Processes lie — a process can pause mid-execution, lose its lease, resume, and still believe it's the leader. The litany of real-world causes runs from sharks biting undersea cables to a hypoglycemic driver crashing his pickup into a datacenter's HVAC (p. 275, 279).

Hence the chapter's motto: "In distributed systems, suspicion, pessimism, and paranoia pay off" (p. 277).

Cross-section of an ocean: a shark bites an undersea data cable, sparks fly, a small datacenter on the distant shore lights a red warning — The network can fail for any reason. Including this one (the book is serious, p. 279).

8Forget the CAP theorem, learn the word "linearizable"

CAP as "consistency, availability, partition tolerance: pick 2 out of 3" is misleading, says Kleppmann: a network partition isn't an architect's choice, it's a fault that will happen to you anyway. His verdict is dry: "CAP is best avoided" (p. 337).

The useful concept instead: linearizability, the illusion that only one copy of the data exists. The book's example is crystal clear: Alice and Bob are watching the 2014 World Cup final, Alice refreshes and announces the final score; Bob refreshes after hearing her, and his phone, hitting a lagging replica, still shows the game as ongoing (p. 325).

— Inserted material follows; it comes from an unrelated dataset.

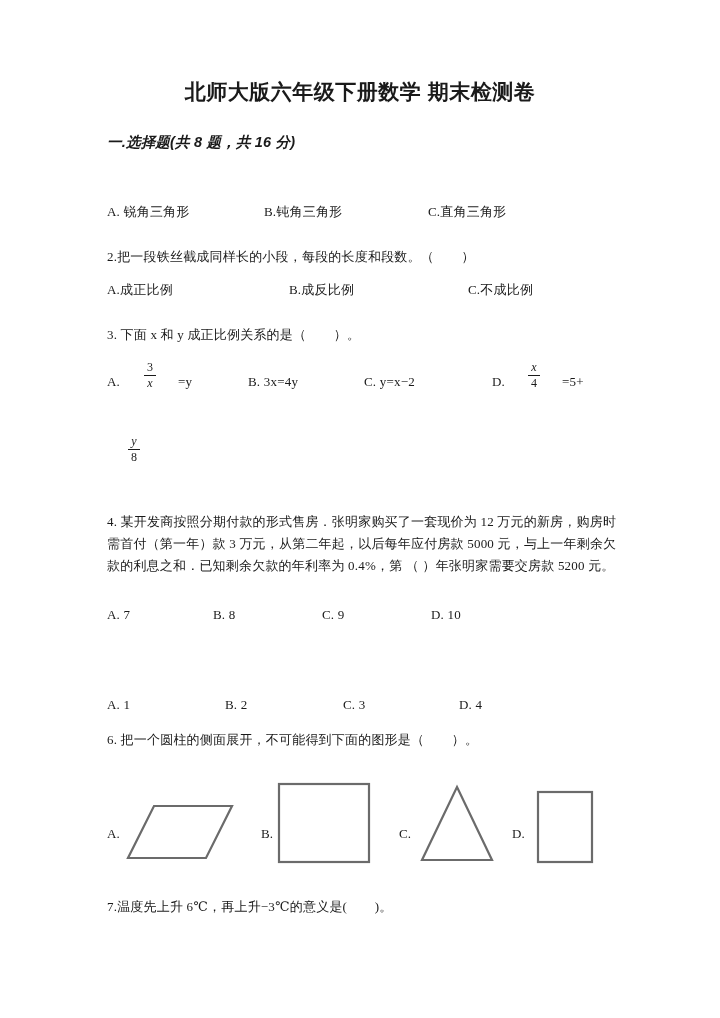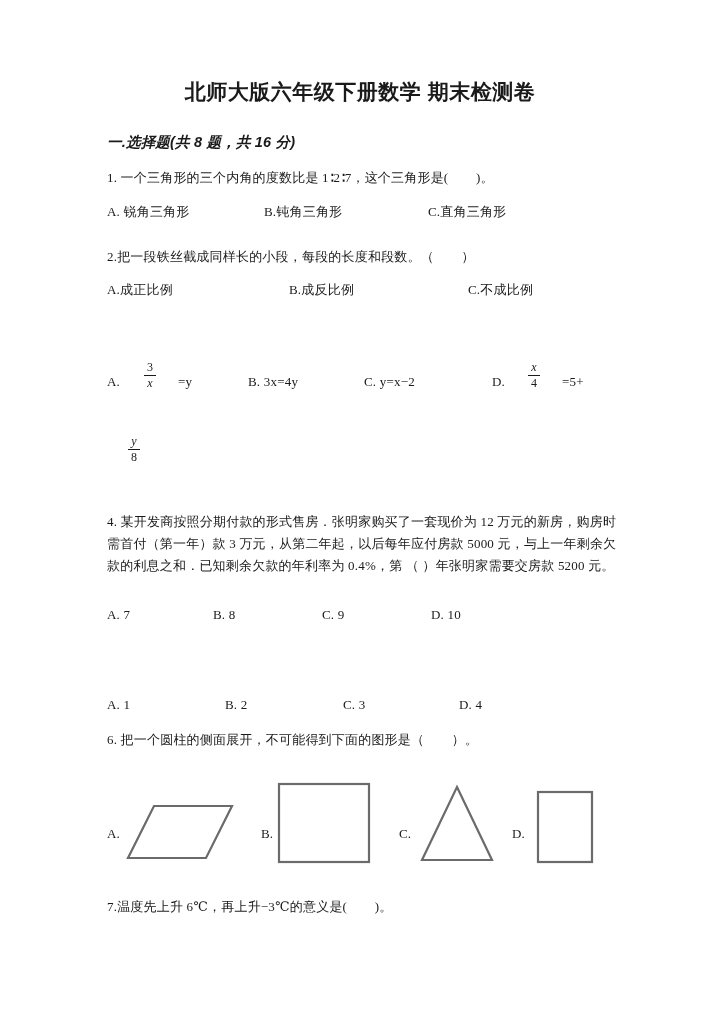"1. 一个三角形的三个内角的度数比是 1∶2∶7，这个三角形是( )。" div.qline { html: <div>1. 一个三角形的三个内角的度数比是 1∶2∶7，这个三角形是( )。</div> -> none }
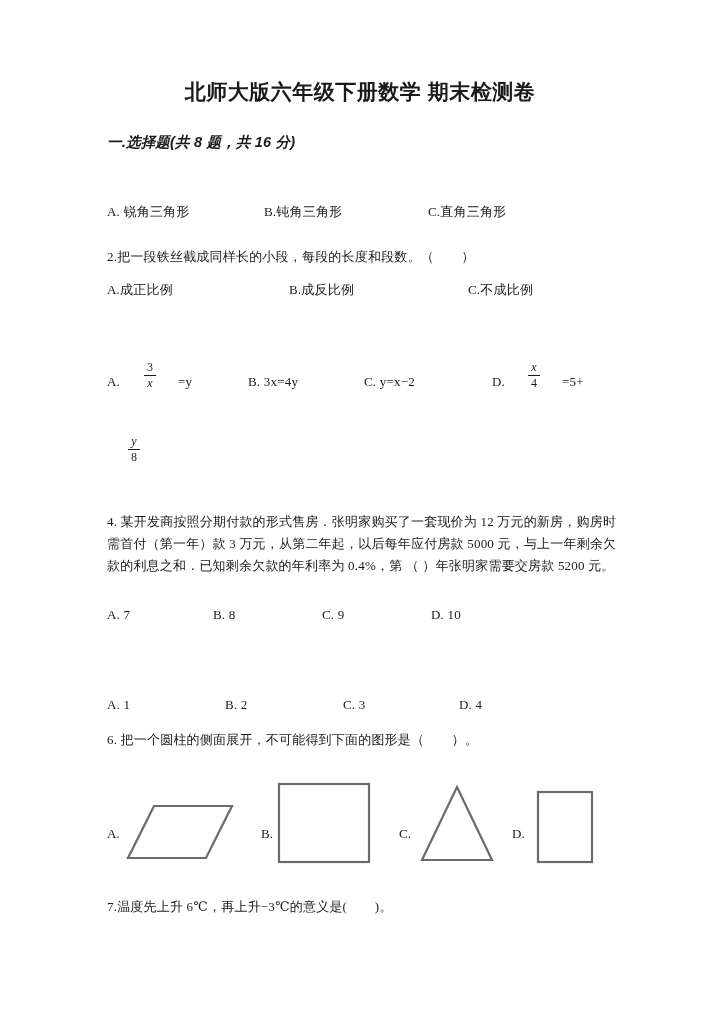"3. 下面 x 和 y" div.qline { html: none -> <div>3. 下面 x 和 y 成正比例关系的是（ ）。</div> }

You have likely lived the dev version: a site replicating its database across servers to handle load; a user posts a comment (written to the primary), refreshes instantly, and their read hits a replica 200 ms behind that hasn't received it yet, so their own comment has "vanished". The linearizable fix (always read the primary) kills the bug but costs the latency and fault-tolerance of the replicas. The book teaches you to know when you actually need it, and when causal consistency is enough.

9Your application state is the integral of its event stream

The most beautiful idea of the book's final act fits in one sentence: state is what you get when you integrate an event stream over time; the change stream is what you get when you differentiate the state (p. 460).

Concretely: instead of writing to the database AND the cache AND the index (three writes that can contradict each other), you write to an ordered log (Kafka) and everything else derives from it in the same order. That's Change Data Capture, and it's the idea Kleppmann named "database inside-out". His unfinished dream: being able to write mysql | elasticsearch like a Unix pipe, the unbundled equivalent of CREATE INDEX (p. 503). Today, entire products (Debezium, Materialize) live off this idea.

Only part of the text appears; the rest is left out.